For the entries below, report every line that includes the word "intention".
[RAW DATA Boundary: Start]
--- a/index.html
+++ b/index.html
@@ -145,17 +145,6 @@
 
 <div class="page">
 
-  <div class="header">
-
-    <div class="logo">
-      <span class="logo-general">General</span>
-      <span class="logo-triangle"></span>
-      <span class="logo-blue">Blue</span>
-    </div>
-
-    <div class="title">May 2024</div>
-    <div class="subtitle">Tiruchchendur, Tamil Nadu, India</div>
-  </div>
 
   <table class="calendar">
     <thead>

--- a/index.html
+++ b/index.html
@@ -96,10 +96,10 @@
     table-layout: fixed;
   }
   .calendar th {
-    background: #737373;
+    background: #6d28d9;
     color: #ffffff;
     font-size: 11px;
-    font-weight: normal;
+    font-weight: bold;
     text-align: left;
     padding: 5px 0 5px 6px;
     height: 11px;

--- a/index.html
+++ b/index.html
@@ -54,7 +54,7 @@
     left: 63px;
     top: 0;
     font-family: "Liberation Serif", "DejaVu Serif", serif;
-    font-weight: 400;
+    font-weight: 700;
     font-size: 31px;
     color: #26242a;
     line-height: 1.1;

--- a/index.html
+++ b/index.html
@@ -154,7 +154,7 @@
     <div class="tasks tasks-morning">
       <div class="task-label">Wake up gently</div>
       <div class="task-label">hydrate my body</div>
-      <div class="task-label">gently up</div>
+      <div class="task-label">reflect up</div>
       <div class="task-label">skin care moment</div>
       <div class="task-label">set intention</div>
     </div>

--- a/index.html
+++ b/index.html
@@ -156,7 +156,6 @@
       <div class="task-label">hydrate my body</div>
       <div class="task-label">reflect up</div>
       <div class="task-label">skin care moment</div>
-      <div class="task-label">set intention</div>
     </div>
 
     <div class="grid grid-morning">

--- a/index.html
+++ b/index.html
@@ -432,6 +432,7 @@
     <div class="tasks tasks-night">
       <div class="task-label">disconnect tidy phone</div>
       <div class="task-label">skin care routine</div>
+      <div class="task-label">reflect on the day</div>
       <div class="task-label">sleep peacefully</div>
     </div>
[RAW DATA Boundary: End]
> _THE COMPLETED TASK_:
       <div class="task-label">set intention</div>
-      <div class="task-label">set intention</div>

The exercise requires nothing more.